Saturday, November 03, 2007

Medical Records Scanner

On my current temp assignment I scan paper medical records into a computer database at Springfield Clinic.

Yesterday our manager gave us a pep talk, part of which involved telling us to strive to increase the number of records we scan each day. She didn't mention making improvements along the entire chain of communication. She may not have been aware that there are times when we run out of documents to scan and must scrounge to find work, and other problems.

To me, and perhaps other scanning clerks, it appeared that we alone were responsible for improving the rate at which we scan medical records. It may not be the case, but it didn't improve my perception of her.

Each person assigned the task of scanning medical records is required to count the number of images scanned and tally their totals at the end of each day.

The purpose was not disclosed, but was easily construed as a method by which to compare the productivity of persons assigned to scan the records.

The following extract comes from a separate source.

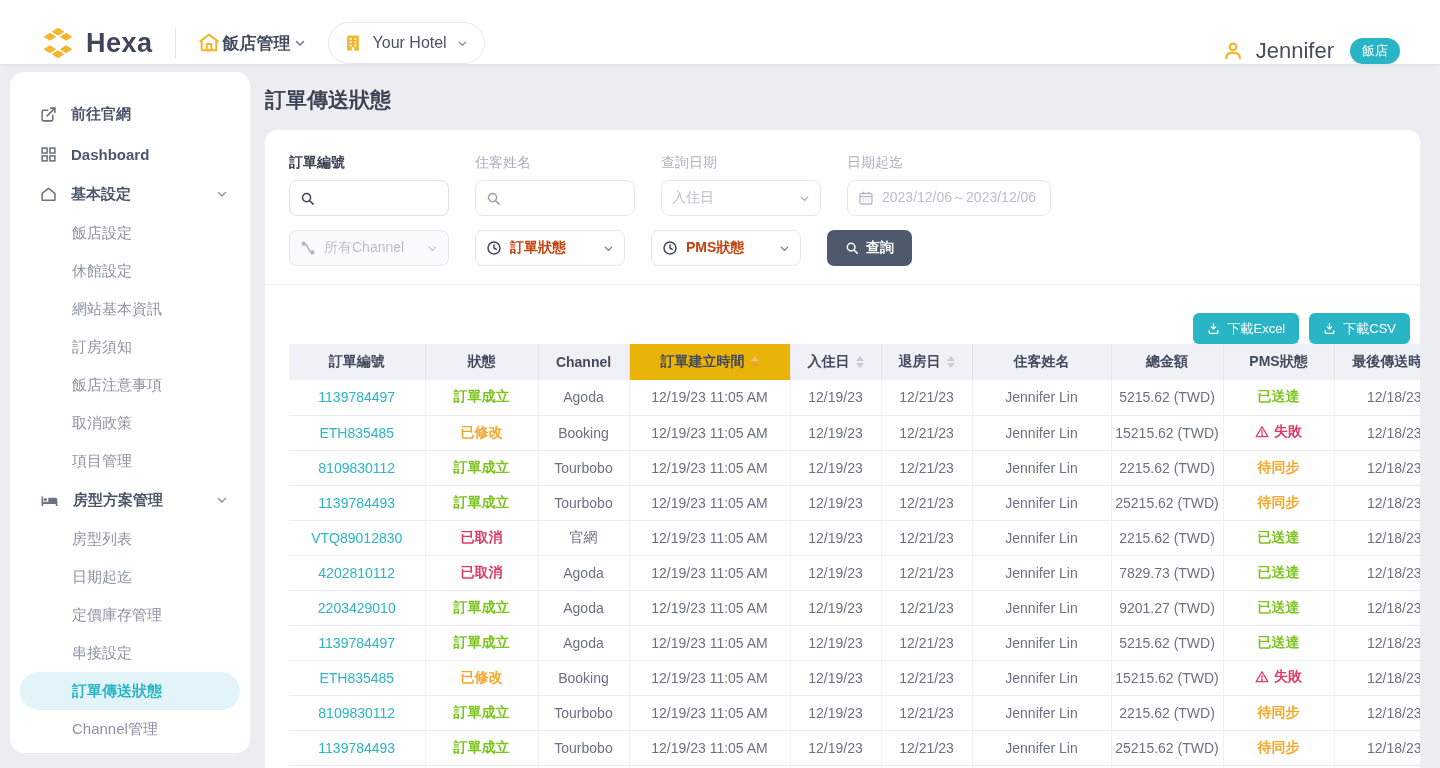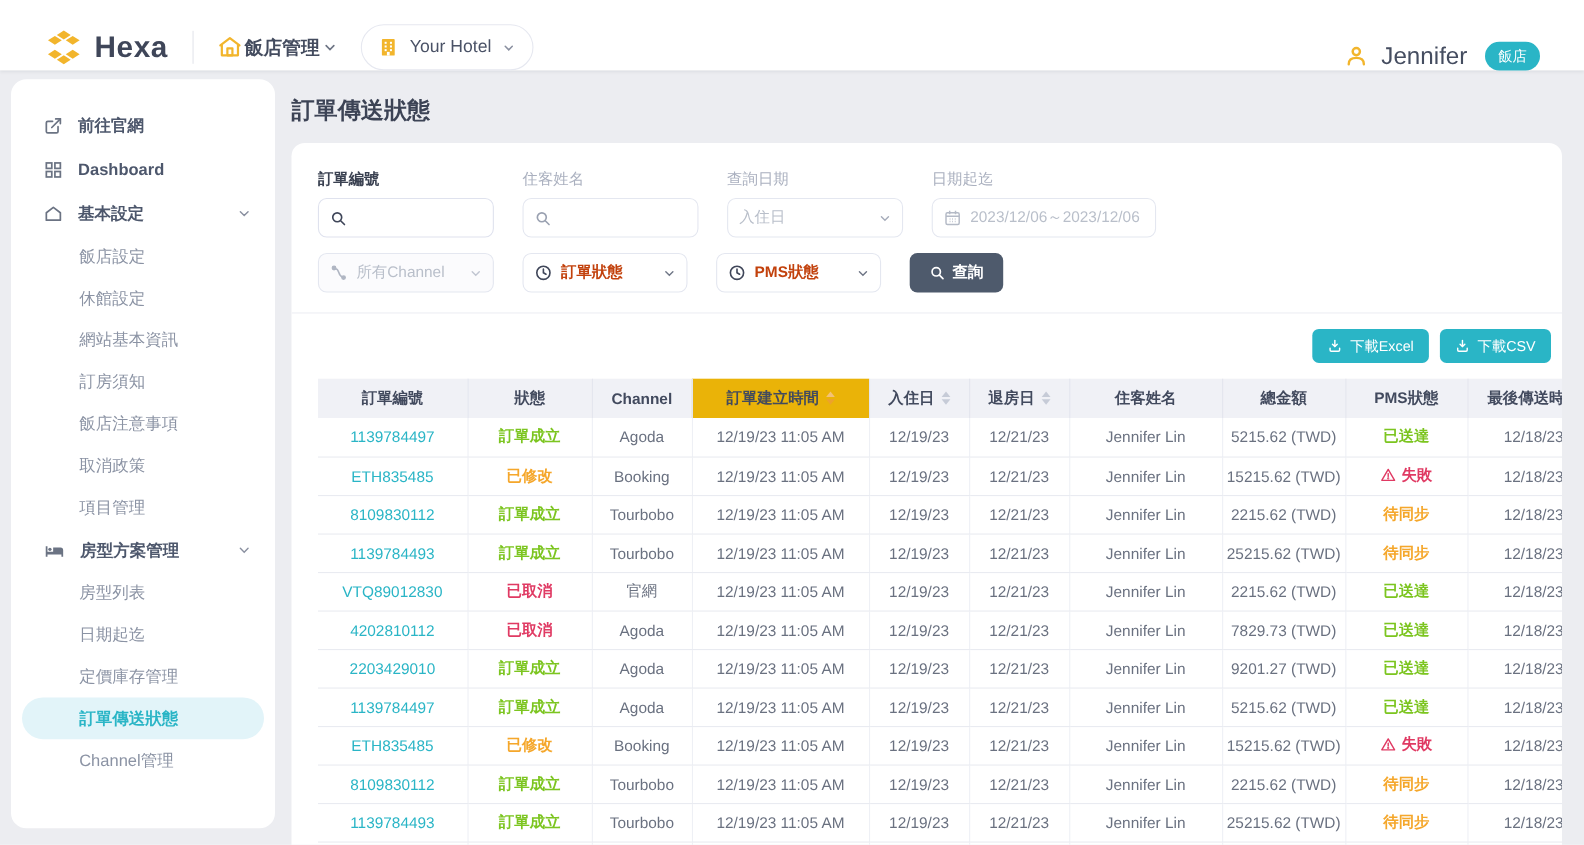"下載Excel" .dl-row { align-items: center -> flex-end }
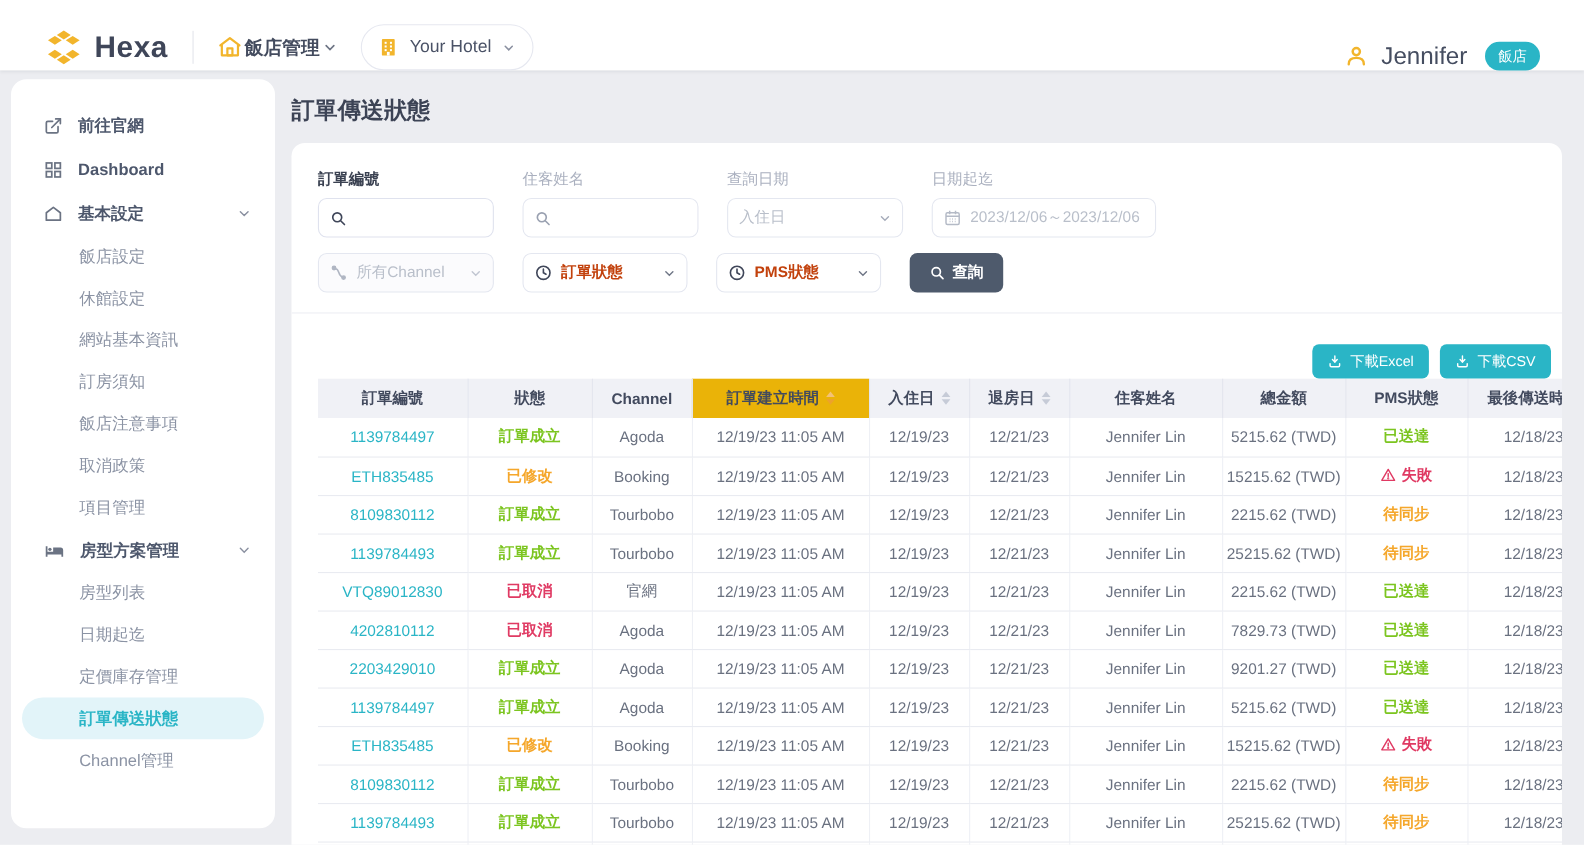"串接設定" div.side-sub { html: none -> <div>串接設定</div> }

The objective as proposed initially has many problems that will either skew the results, or will leave an individual or group vulnerable to retribution or termination of their job for something that was not their fault:

A. Sheets that requires the user to switch resolution and color modes on the scanner.
B. Re-scanning sheets after adjustments are made.
C. Sheets that are missing medical record number (MRN), date of birth (DOB), or other information for verification.
D. Sheets missing the MRN, requiring the extra steps to lookup the name and date of birth.
E. Scanner hangs with an hour-glass icon for several seconds.
F. The time it takes to remove staples, or rescan documents having hidden staples that jam the scanner or tear the sheet.
G. Unfolding or unrolling paper to accommodate the scanner.
H. Sheets requiring the use of the scanner bed instead of the duplex feed-through scanner.
I. Incorrect MRN.
J. Adjusting the contrast and sharpness of the image after scanning.
K. Sheets from separate records stapled together.
L. The interpretation of obscure hand writing.
M. Employees working against one-another by hoarding work that sabotages the statistics of other employees, making them feel vulnerable to termination or unwarranted discipline, thereby creating a hostile work environment.
N. Employees can be targeted with work that artificially lowers their statistics.

The normal process is as follows:
1. The employee picks up a sheet to be scanned.
2. The employee must find the MRN on the sheet.
3. The employee then types the MRN into the computer and calls up the appropriate record.
4. The sheet is compared to the computer’s record by cross-referencing the MRN, name and DOB.
5. The scanner is adjusted or not depending on the quality of the sheet.
6. The sheet is placed on the scanner.
7. The appropriate folder is selected on the computer
8. The scan icon is located on the menu and is selected.
9. The document is scanned.
10. The employee checks the quality of the image scanned into the computer.
11. The image is assigned a name according the department from which it came.

Some employees are given stacks of sheets organized so one can scan twenty or thirty sheets at a time for one medical record; in other situations one must repeat steps 1 through 11 for each individual sheet, or for only up to four sheets at most. The average likelihood that one would encounter one or more of incidents A through L is also statistically higher for those who must lookup records more frequently when encountering incident D.

This process seems completely unfair in judging those who scan, unless you are acutely aware of the kinds of records which are scanned. One must also be aware of the kinds of malicious behavior that can undermine the productivity of those who scan. For example, one who consistently is given sheets with the MRN clearly written, one day received a stack with no MRN, resulting in additional labor with incident D inserted after step 2.